Il y a des étés qu’on attend pendant quatre ans, et celui-ci en fait clairement partie. La Coupe du Monde 2026, organisée aux États-Unis, au Canada et au Mexique, démarre mi-juin et s’étire jusqu’au 19 juillet. Six semaines de foot, une marée de matchs, et un format élargi qui change la donne : avec quarante-huit équipes réparties en douze groupes de quatre, il y a plus de rencontres que jamais, donc plus de soirées à savourer. Autant s’organiser tout de suite pour ne rien rater.
La phase de groupes occupe la première quinzaine. C’est le moment où chaque nation se jauge, où les surprises tombent et où les favoris affichent leurs intentions. Pour les Bleus, deux rendez-vous à cocher en priorité : l’entrée en lice face au Sénégal le 16 juin, puis le choc contre la Norvège le 26 juin, qui pourrait bien décider de la première place du groupe. Entre les deux, vous aurez largement de quoi vous régaler avec les autres grosses nations qui entrent en scène, sans parler des matchs d’ouverture dans les trois pays hôtes, toujours chargés d’émotion.
Parmi les affiches à ne surtout pas manquer, gardez un œil sur les retrouvailles entre cadors européens et sud-américains. Le Brésil, l’Argentine championne en titre, l’Angleterre et l’Espagne arrivent avec des effectifs taillés pour aller loin, et leurs premiers matchs donnent toujours le ton. Pour avoir une vue d’ensemble claire avec les horaires adaptés à la France, consulter le calendrier des matches évite de se perdre dans le décalage horaire, qui peut piéger les distraits avec des coups d’envoi tard dans la nuit.

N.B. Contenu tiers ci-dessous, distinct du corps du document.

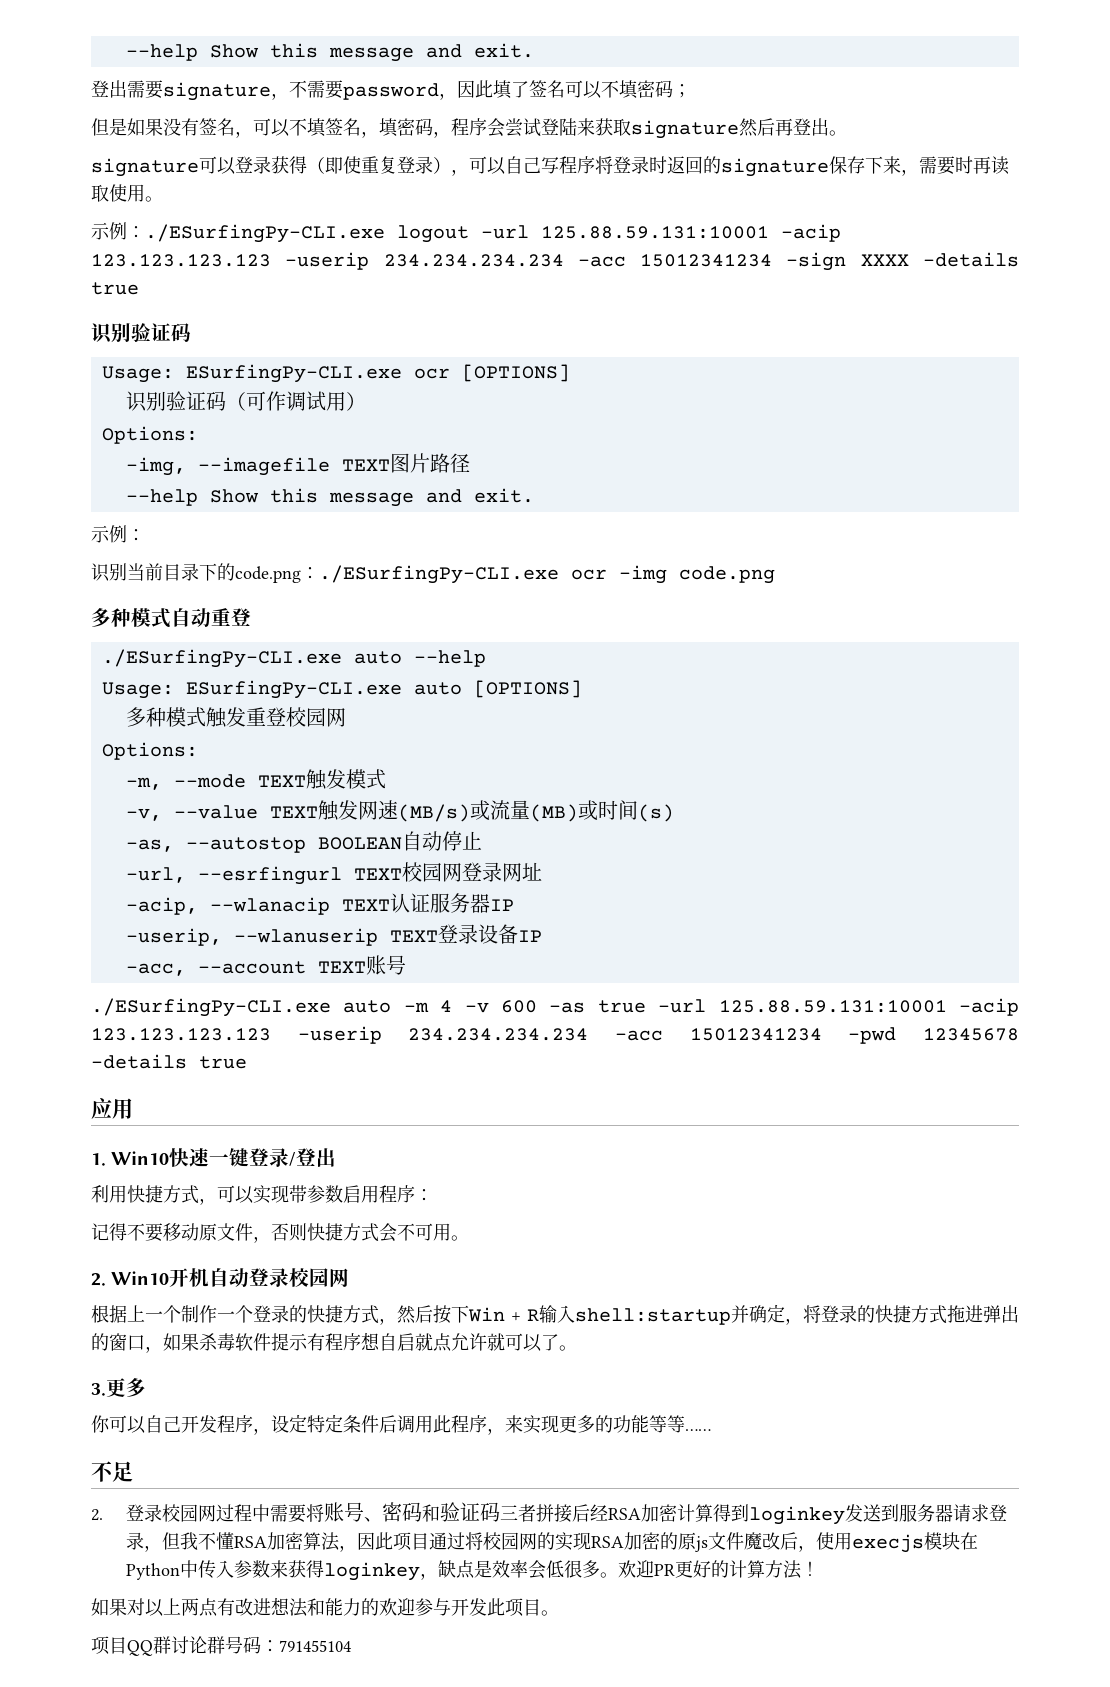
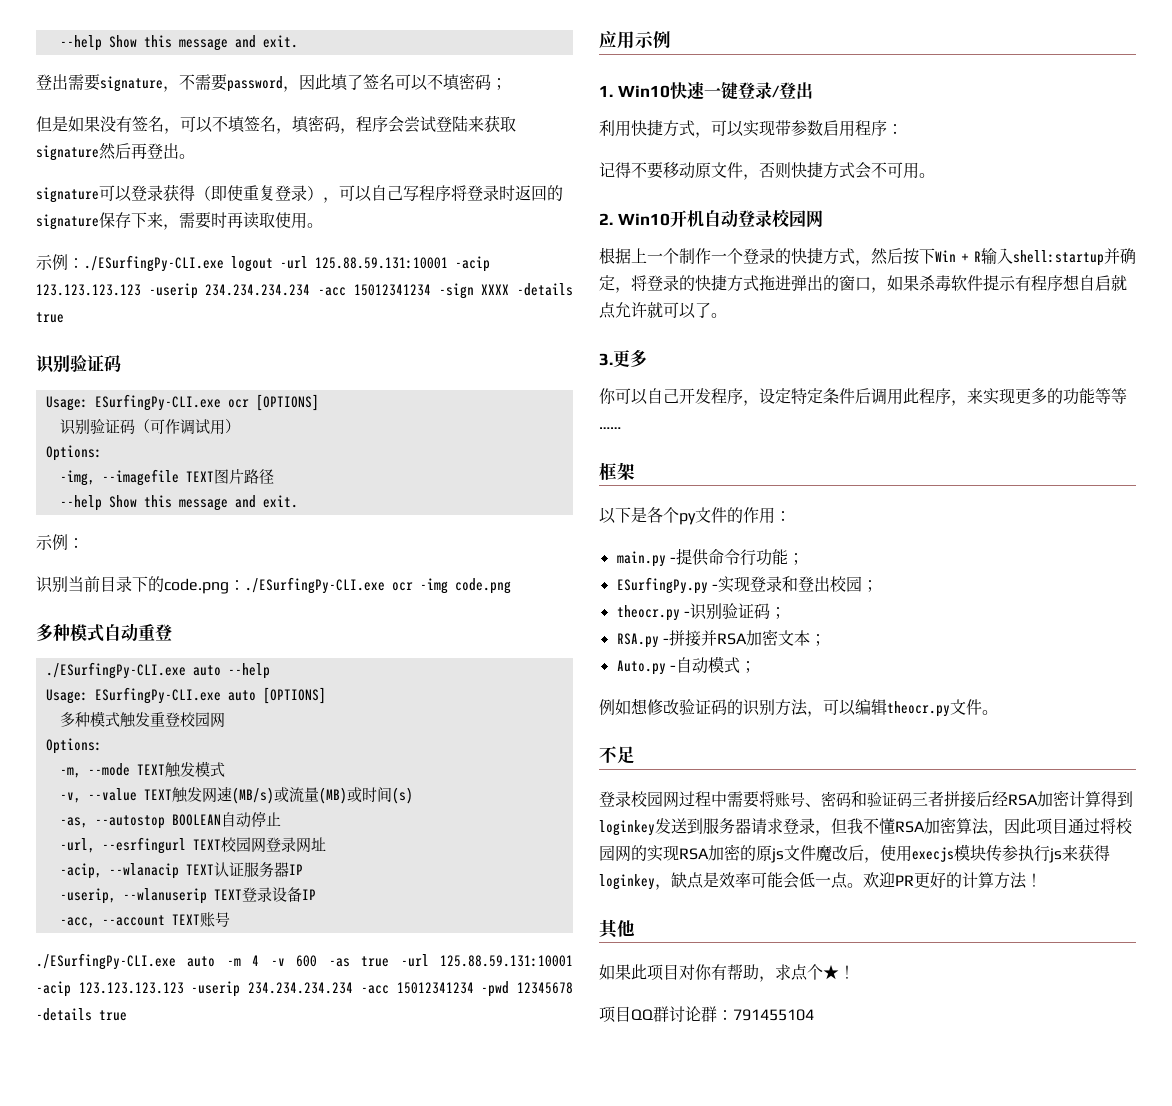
(133, 1108) none -> [635,31,671,48] 示例
(711, 1430) none -> [599,462,635,480] [599,507,791,525] [616,548,804,567] [616,576,878,594] [616,603,786,621] [616,629,826,648] [616,656,756,675] [599,698,998,717] // 框架 // 以下是各个py文件的作用： // main.py -提供命令行功能； // ESurfingPy.py -实现登录和登出校园； // theocr.py -识别验证码； // RSA.py -拼接并RSA加密文本； // Auto.py -自动模式； // 例如想修改验证码的识别方法，可以编辑theocr.py文件。
[91,1509,103,1521] 2. -> (635, 755) none
[960,1532,979,1550] [126,1560,271,1580] 在Python中传入参数 -> [986,845,1062,863] 传参执行js
[528,1560,601,1579] 会低很多 -> [751,872,848,889] 可能会低一点
[91,1597,559,1617] // 如果对以上两点有改进想法和能力的欢迎参与开发此项目。 -> [599,919,635,939] [599,964,855,982] // 其他 // 如果此项目对你有帮助，求点个★！
[225,1636,261,1654] 号码 -> (717, 1014) none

Organiser ses soirées sans rien manquer
Le gros piège de cette édition, c’est justement le fuseau horaire. Avec des matchs joués sur le continent américain, certains coups d’envoi tomberont en soirée chez nous, d’autres bien plus tard. Les rencontres jouées sur la côte ouest, à Los Angeles ou Vancouver, démarreront souvent après minuit en France, tandis que celles du Mexique ou de l’est resteront plus accessibles. Mon conseil de passionné : repérez à l’avance les affiches qui valent la nuit blanche et celles que vous regarderez tranquillement en rentrant du boulot. Un petit tableau collé sur le frigo fait des merveilles, croyez-en mon expérience.
Pensez aussi aux soirées entre amis. Rien ne vaut un grand match regardé à plusieurs, avec les commentaires qui fusent et la tension qui monte à chaque action. Prévoyez les apéros, calez les dates des huitièmes et des quarts dans les agendas de votre groupe, et vous transformerez ces semaines en vrai moment de partage. Les phases à élimination directe, à partir de fin juin, montent crescendo jusqu’au bouquet final, et c’est souvent là que naissent les soirées dont on reparle des années plus tard.

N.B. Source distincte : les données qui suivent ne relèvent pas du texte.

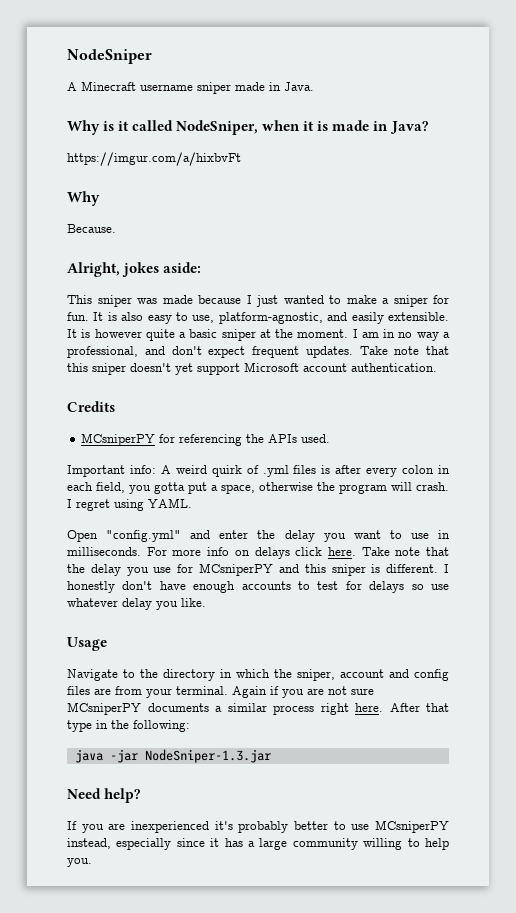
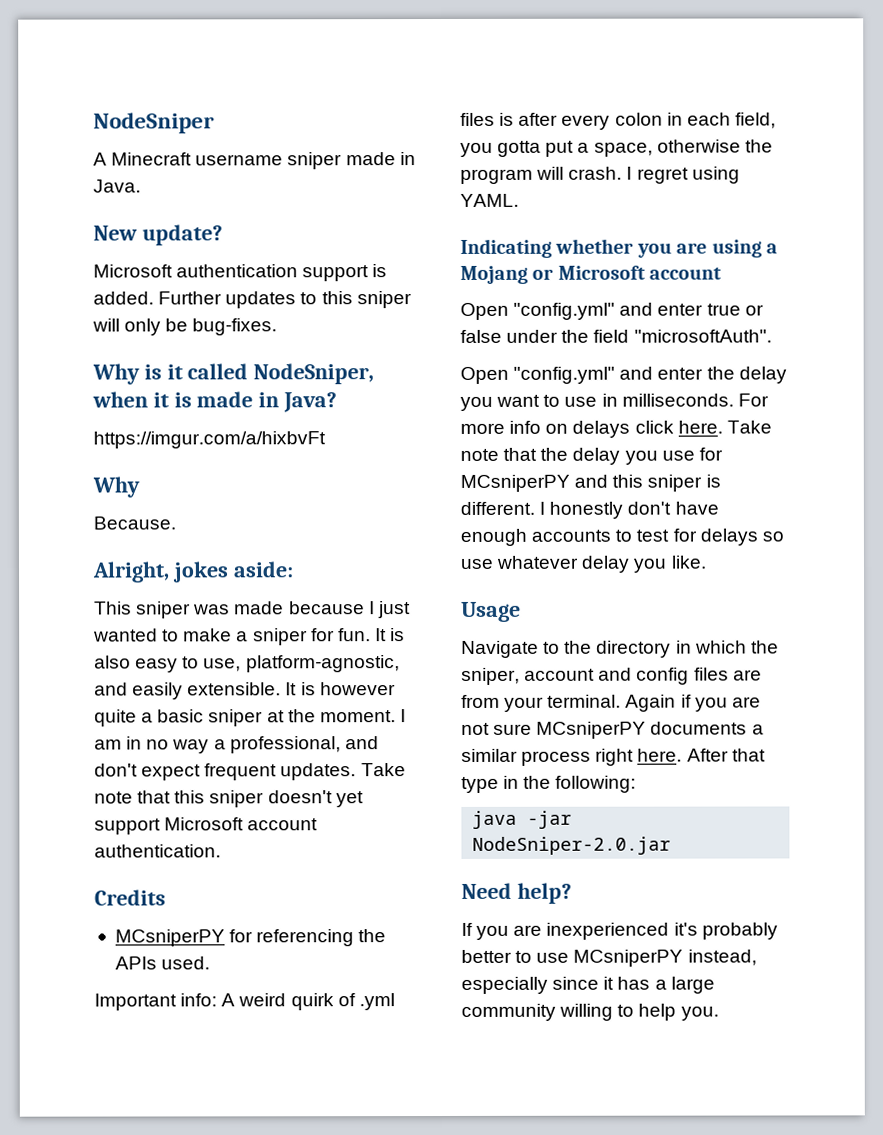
(314, 86) none -> [93,224,223,246] [93,264,388,282] [93,291,412,309] [92,318,278,336] // New update? // Microsoft authentication support is added. Further updates to this sniper will only be bug-fixes.
(192, 503) none -> [460,238,778,258] [460,265,723,284] [460,302,764,320] [460,329,772,343] // Indicating whether you are using a Mojang or Microsoft account // Open "config.yml" and enter true or false under the field "microsoftAuth".
[144,749,271,763] NodeSniper-1.3.jar -> [472,836,672,855] NodeSniper-2.0.jar

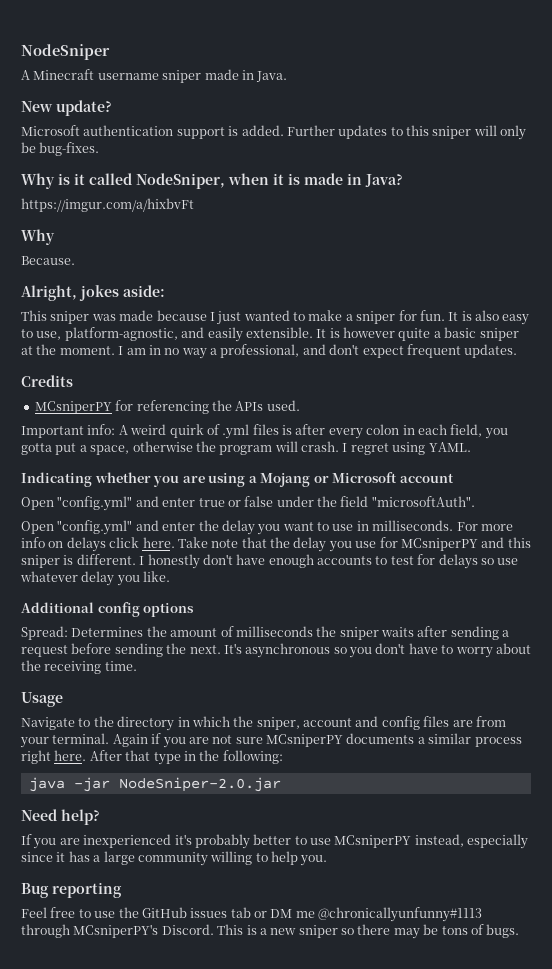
[360,763,406,777] [94,790,364,808] [94,817,319,835] [94,844,221,858] Take note that this sniper doesn't yet support Microsoft account authentication. -> (518, 351) none
(707, 562) none -> [21,602,195,617] [21,626,510,640] [21,643,531,658] [21,660,137,674] // Additional config options // Spread: Determines the amount of milliseconds the sniper waits after sending a request before sending the next. It's asynchronous so you don't have to worry about the receiving time.
(719, 1013) none -> [21,882,122,898] [21,907,483,922] [21,924,520,939] // Bug reporting // Feel free to use the GitHub issues tab or DM me @chronicallyunfunny#1113 through MCsniperPY's Discord. This is a new sniper so there may be tons of bugs.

La dernière ligne droite s’annonce somptueuse. Les huitièmes s’enchaînent fin juin et début juillet, les quarts suivent dans la foulée autour du 9 et du 10 juillet, puis viennent les demi-finales à la mi-juillet et enfin la grande finale du 19 juillet. C’est là que tout se joue, que les héros se révèlent et que les souvenirs se gravent. Vous voudrez être devant votre écran, garanti.
Pensez aussi à la logistique télé. Selon les diffuseurs, certaines affiches basculeront sur des chaînes différentes, et il serait dommage de zapper le match de l’année parce qu’on s’était trompé de canal. Repérez en amont qui diffuse quoi, vérifiez vos abonnements, et notez les rediffusions pour les coups d’envoi nocturnes que vous ne tiendrez pas jusqu’au bout. Rien de pire que d’apprendre le score par une notification avant d’avoir vu le résumé.
Un dernier mot : ne négligez pas les petites équipes. Avec ce format élargi, des nations qu’on voit rarement à ce niveau vont créer des étincelles, et ce sont souvent elles qui offrent les plus belles histoires. Une sélection africaine qui sort un favori, un outsider asiatique qui enflamme son groupe, ça arrive à chaque édition et ça fait tout le sel du tournoi. Alors notez les dates, prévenez vos proches, et préparez-vous à vivre un été de foot comme on les aime. Le compte à rebours est lancé.